Récemment, j'ai donné au cabinet d'avocats Starnino Mostovac l'autorisation de régler à l'amiable l'affaire mentionnée ci-dessus. Toutefois, je ne souhaite pas donner suite à ce règlement à l'amiable en raison de la façon dont l'accord de règlement a été conclu. J'ai signé l'accord sous l'effet du stress et d'une énorme pression de mes avocats; il s'ensuit que je souhaite continuer à poursuivre ma cause. J'aimerais obtenir une nouvelle date d'audience.

[23]     Lorsqu'on lui a demandé de fournir plus de détails sur ce qu'il entendait par du stress et une énorme pression, l'appelant a répété ce qu'il avait déclaré au paragraphe 2 de sa requête. Il a également ajouté des plaintes au sujet du fait que ses avocats n'aient pas obtenu certains documents de Revenu Canada ou ne lui aient pas demandé de présenter certains documents. Il a déclaré qu'il avait dû les présenter lui-même à une étape ultérieure, soit le 11 février.

[24]     Pour compléter la narration des événements de la présente cause, il convient de noter que, selon les documents présentés par l'intimée en réponse à la présente requête, le ministre a établi une nouvelle cotisation pour l'appelant le 7 avril 2005, en vertu du paragraphe 169(3) de la Loi.

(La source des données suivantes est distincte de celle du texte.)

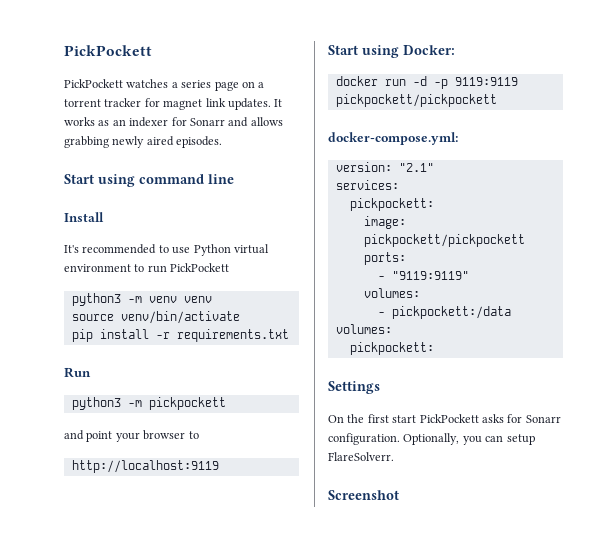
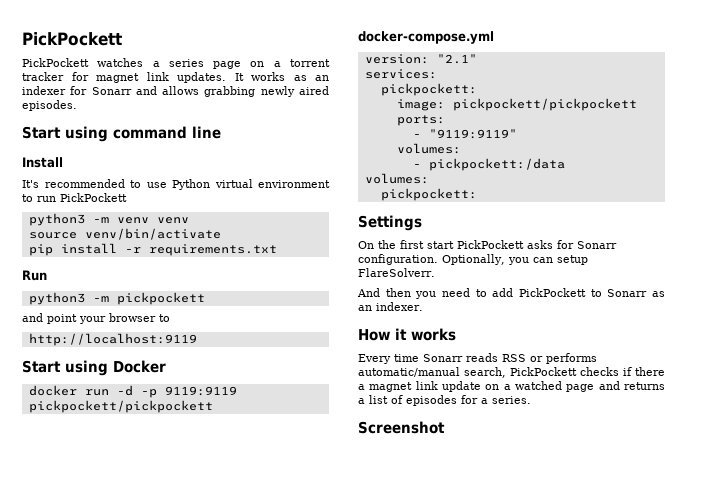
[403,45,455,55] Docker: -> [113,360,166,373] Docker
[328,132,458,145] docker-compose.yml: -> [358,31,494,44] docker-compose.yml
(394, 456) none -> [357,288,665,299] [358,302,423,311] [358,328,456,341] [358,353,597,364] [358,367,665,378] [358,381,665,392] [358,395,531,406] // And then you need to add PickPockett to Sonarr as an indexer. // How it works // Every time Sonarr reads RSS or performs automatic/manual search, PickPockett checks if there a magnet link update on a watched page and returns a list of episodes for a series.

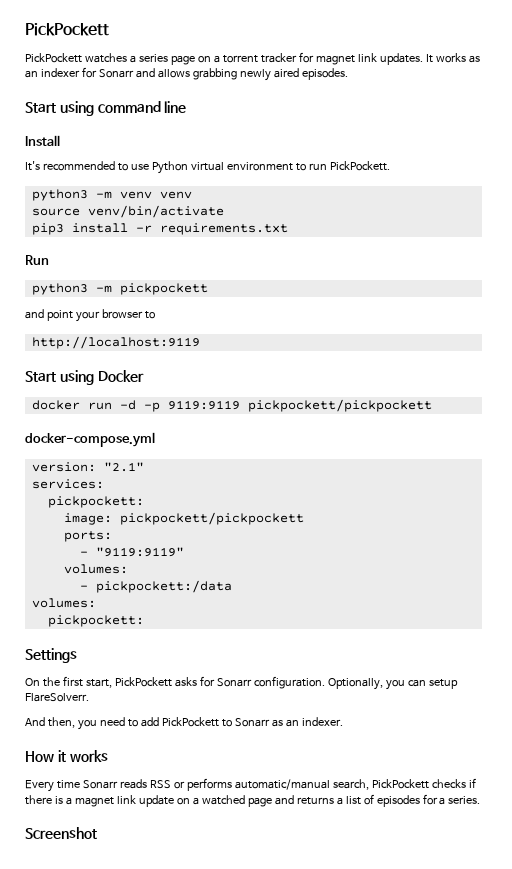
[60,193,127,202] PickPockett -> [329,161,390,171] PickPockett.
[28,244,53,256] pip -> [31,223,64,235] pip3
[427,241,454,249] start -> [85,679,112,688] start,
[385,288,411,297] then -> [47,717,75,728] then,
(665, 371) none -> [54,796,63,804] is

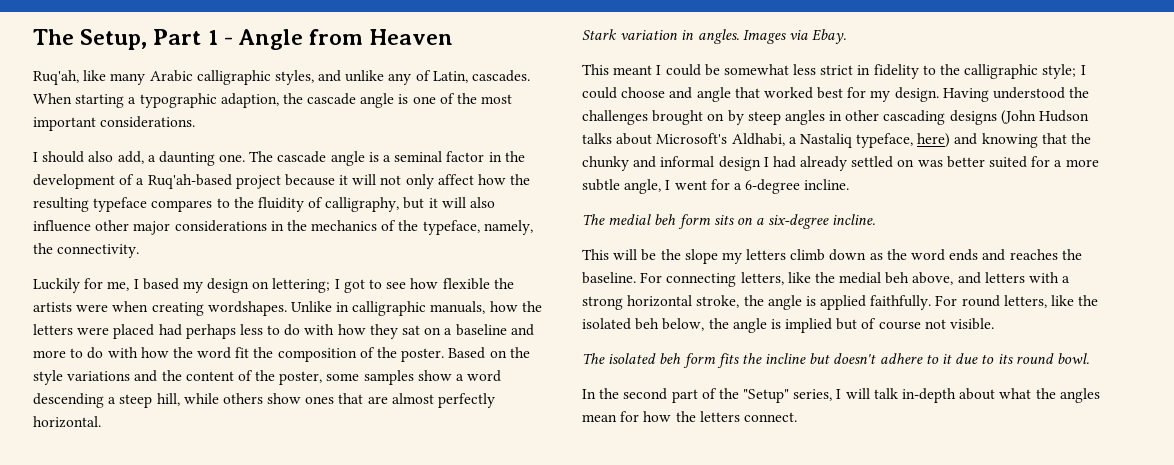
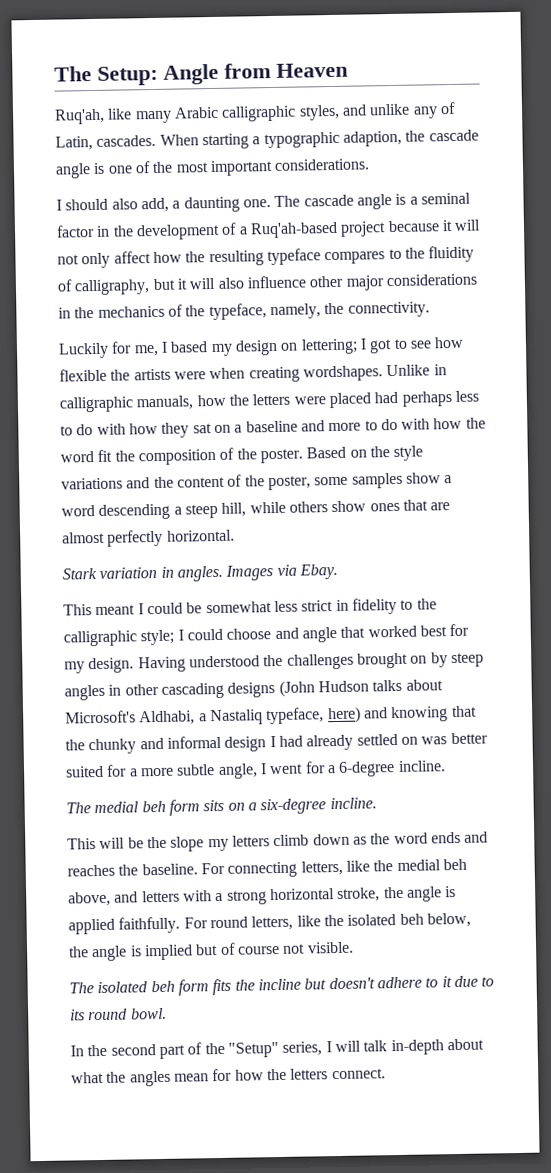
[33,29,233,50] The Setup, Part 1 - -> [54,65,158,86] The Setup:

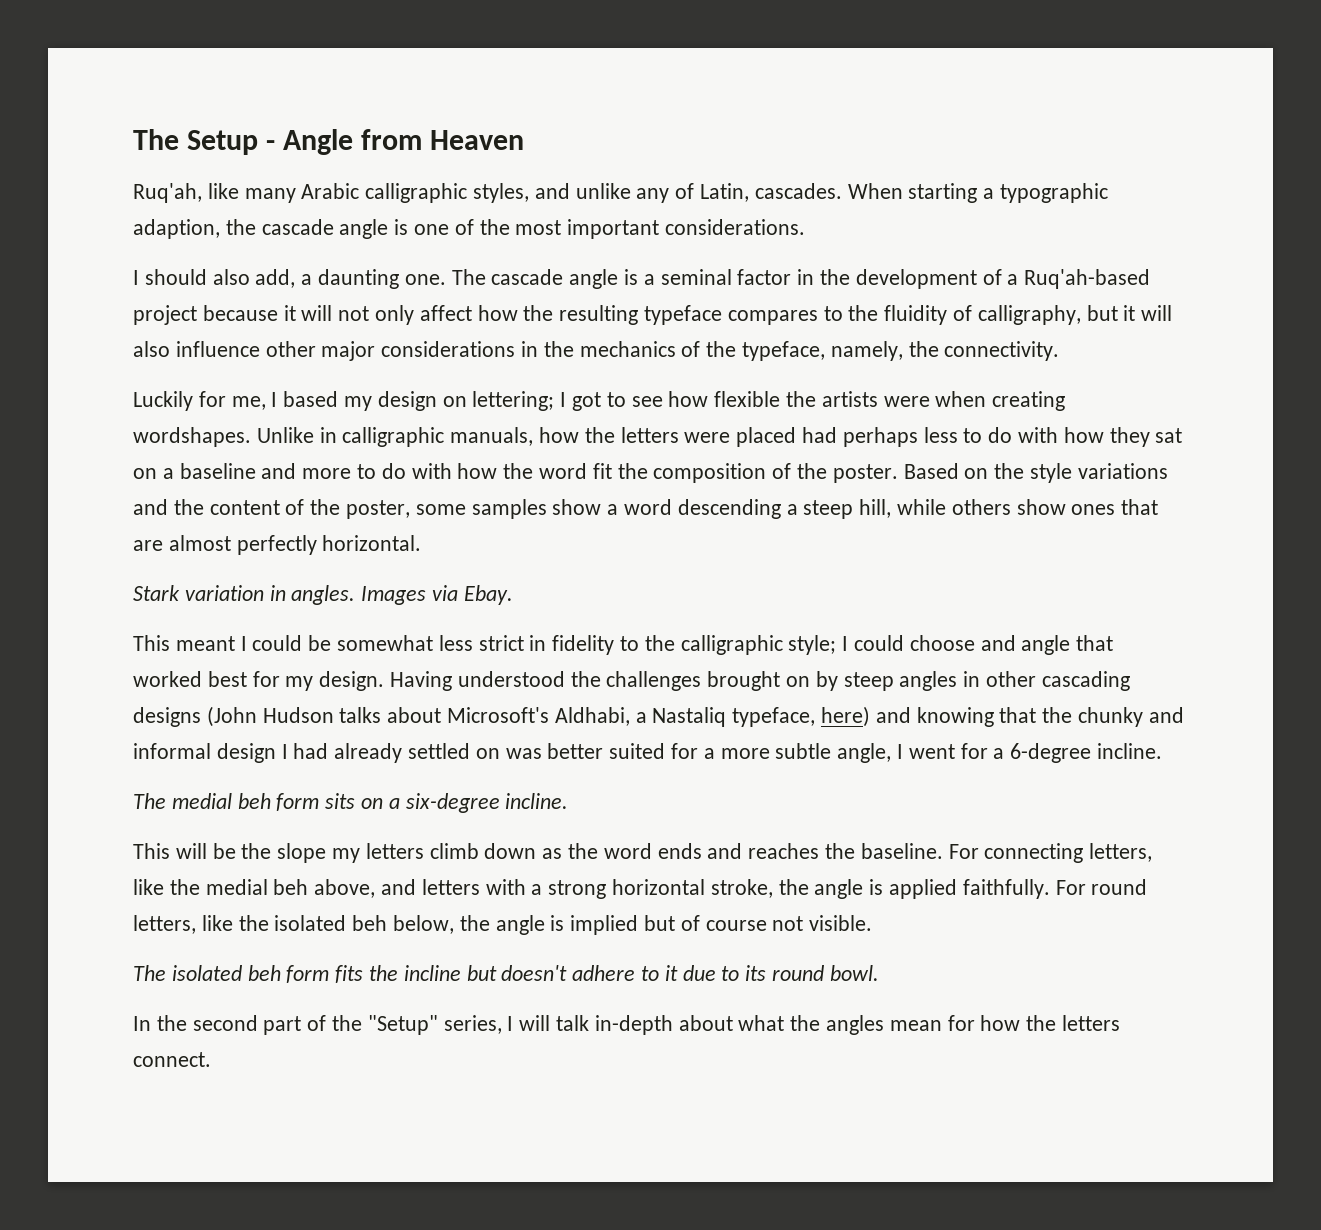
[54,65,158,86] The Setup: -> [133,129,275,155] The Setup -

[25]     La présente requête a été déposée à la Cour le 24 mai 2005, après l'établissement de la nouvelle cotisation. Ces dates ont une certaine importance, car je serais tenté de penser que la présentation d'une requête en annulation d'un règlement à l'amiable aurait entraîné une suspension de la procédure d'établissement de la nouvelle cotisation.

Analyse et conclusion

[26]     La preuve démontre clairement que l'ancienne avocate de l'appelant avait un mandat de ce dernier pour signer le règlement à l'amiable, ce qu'elle a fait. Elle n'a pas outrepassé son mandat, elle a agi dans le cadre de celui-ci.

[27]     Il n'y a pas de preuve que l'appelant avait demandé un délai avant la signature du mandat, même si on a pu lui rappeler que l'audition de la cause aurait lieu quelques jours plus tard. Il n'est pas non plus prouvé qu'il ait été obligé de signer le mandat. La preuve démontre que l'appelant a librement apposé sa signature sur le document. L'ancienne avocate lui a peut-être expliqué les obstacles et les embûches possibles auxquels il aurait pu faire face s'il avait persévéré dans la voie de la procédure d'appel. Il a souvent été dit dans des causes semblables à la présente qu'un règlement à l'amiable est une décision fort difficile à prendre. Nul ne peut prédire l'avenir. Toutefois, les professionnels du domaine concerné peuvent le déterminer avec un certain degré de certitude. C'est ce que l'ancienne avocate a fait. Cela ne peut pas être qualifié de contrainte et ne l'a jamais été. Il s'agit de donner des renseignements et des conseils professionnels.

[28]     Je me référerai à l'arrêt de principe en la matière, à savoir la décision de la Cour suprême du Canada dans la cause Smerchanski c. M.R.N, [1977] 2 R.C.S. 23, aux pages 31 et 32 :

[...] Lorsque rien ne vient les vicier, on ne met pas en doute le caractère exécutoire des transactions sur la reconnaissance d'une dette contestée permettant d'éviter les poursuites. J'en reviens donc au seul facteur susceptible d'invalider les renonciations, c'est-à-dire la menace de poursuites qui les auraient provoquées. [...]

[29]     Dans la cause Smerchanski, la circonstance entraînant la nullité aurait été la menace de poursuites criminelles. D'après la Cour suprême du Canada, cela ne constituait pas une circonstance entraînant la nullité. Le compromis permettait au contribuable d'échapper à une telle menace et l'accord de compromis était valide.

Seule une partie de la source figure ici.